王子はガラスの棺の中のホワイトアウトをうっとりと眺め、そして窓の外の小さな古い船を見ました。それはあまりにみすぼらしく、かわいそうに思えたので、王子はその船も回収しました。
「あんなぼろっちい船で、ここまで来るとは。乗っているのはきっと地球の貧民だろう。
この子の保護者か、僕の同志かはわからないけれど、その無謀な勇気に免じてパーティーを開こう」
王子の船にまねかれた無免許医たちは、お城のようなきらびやかな内装に、驚きました。
カニ王子は無免許医たちに言いました。
「あわれな地球人よ。この死体は僕があずかる。
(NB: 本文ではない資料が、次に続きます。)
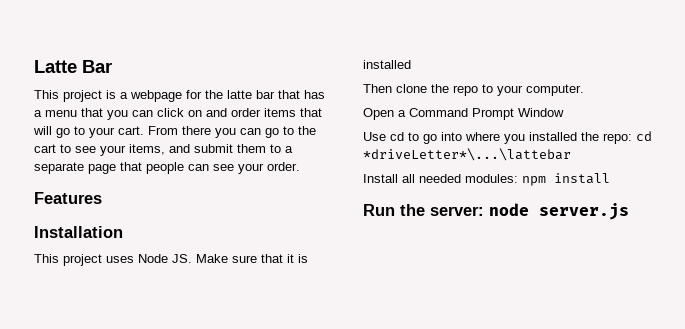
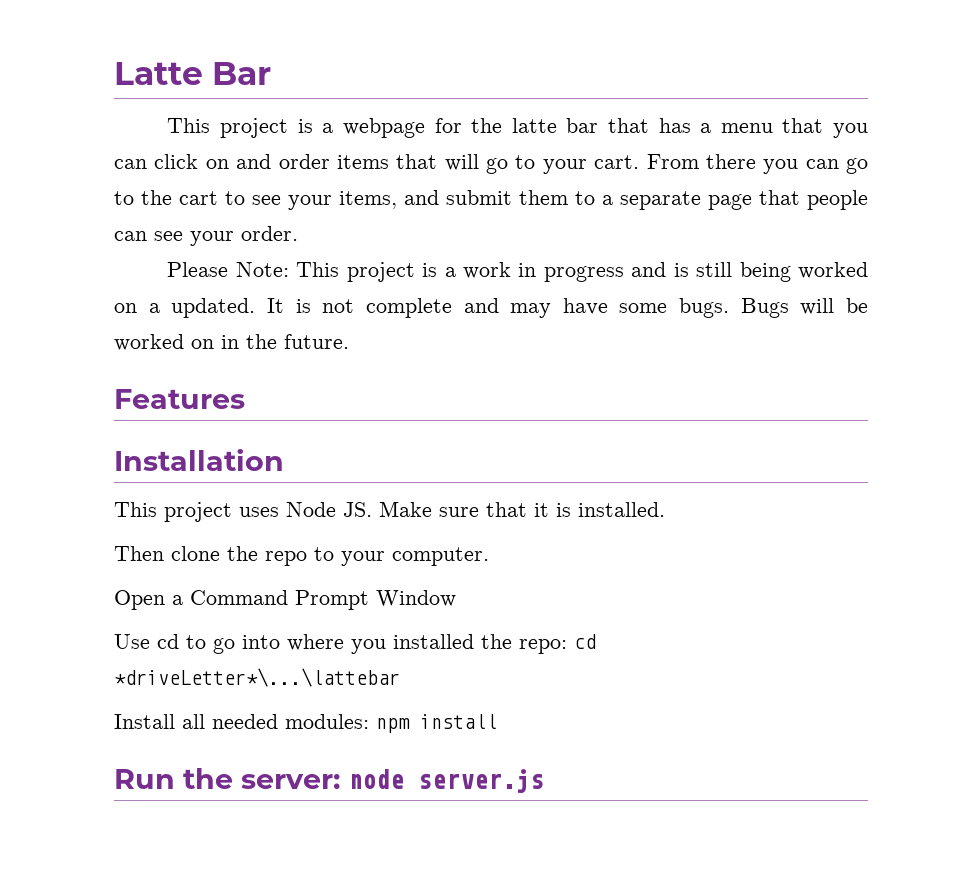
(300, 166) none -> [167,262,869,282] [114,298,868,318] [114,334,349,351] // Please Note: This project is a work in progress and is still being worked on a updated. It is not complete and may have some bugs. Bugs will be worked on in the future.
[363,60,411,69] installed -> [578,502,665,517] installed.

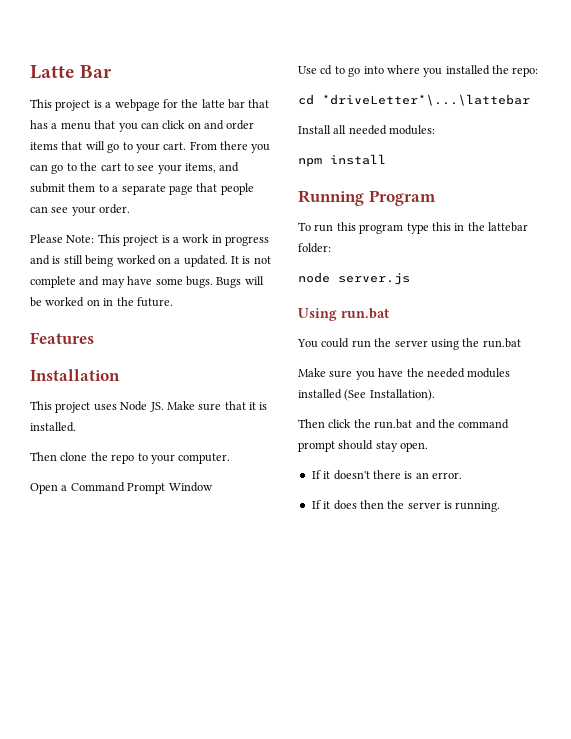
(567, 646) none -> (539, 72) //
(369, 721) none -> (436, 130) //
[114,768,544,793] Run the server: node server.js -> [298,190,436,206] [298,222,528,234] [298,243,331,253] [298,272,410,285] [298,308,389,321] [297,338,521,350] [298,368,511,380] [298,389,435,401] [298,419,510,429] [298,440,429,452] [311,470,462,480] [311,500,501,512] Running Program // To run this program type this in the lattebar folder: // node server.js // Using run.bat // You could run the server using the run.bat // Make sure you have the needed modules installed (See Installation). // Then click the run.bat and the command prompt should stay open. // If it doesn't there is an error. // If it does then the server is running.

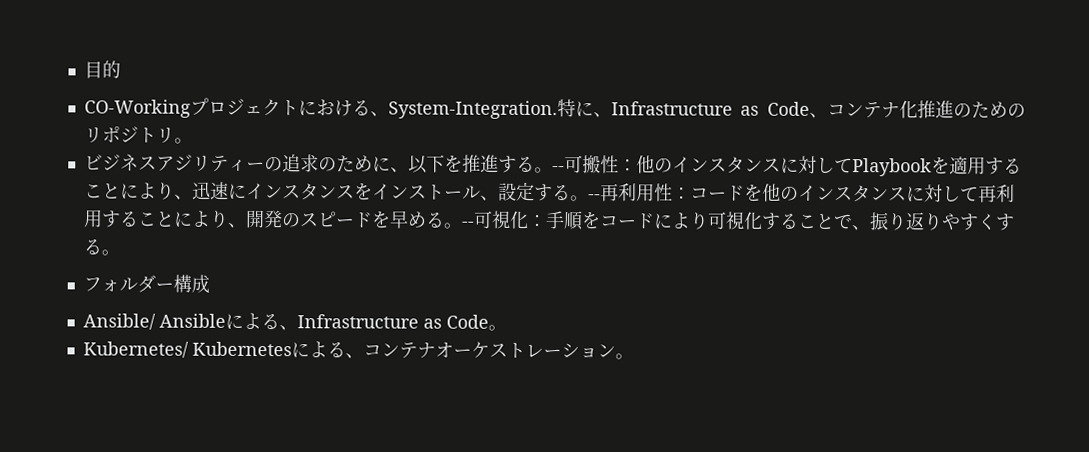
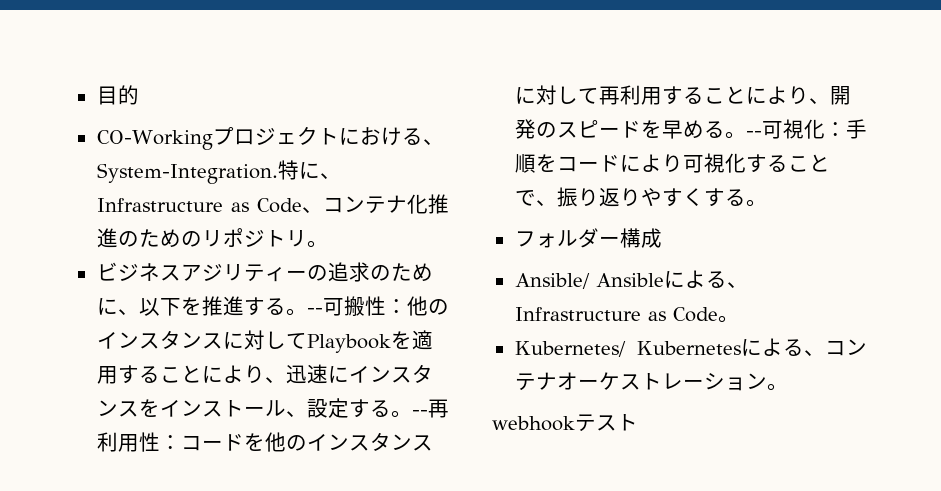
(634, 356) none -> [492,414,638,432] // webhookテスト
金なら払ってやるぞ」
第四の無免許医は柱のダイヤモンドがもげないか試していましたが、第二の無免許医に足をふまれたのでその試みを中断して言いました。
「まず検死をする。話はそれからだ。カニ星人め」
「今そこの柱のダイヤを盗ろうとしていただろう」とカニ王子は言いました。
「していない」と第四の無免許医は言いました。
「死体をくれたら、その柱をまるごとやる」
「死体じゃないわ。私たちが死亡確認するまでは」
「そうだ。ホワイトアウトはまだ生きているかもしれない」
第四の無免許医は棺に手を伸ばしました。カニ王子も棺に手をのばしました。
二人は睨み合いました。
勝敗はすぐにつきました。
第四の無免許医は裏社会で生きていくために威嚇の作法を身につけていましたが、育ちの良いカニ王子はメンチを切ることに慣れていませんでした。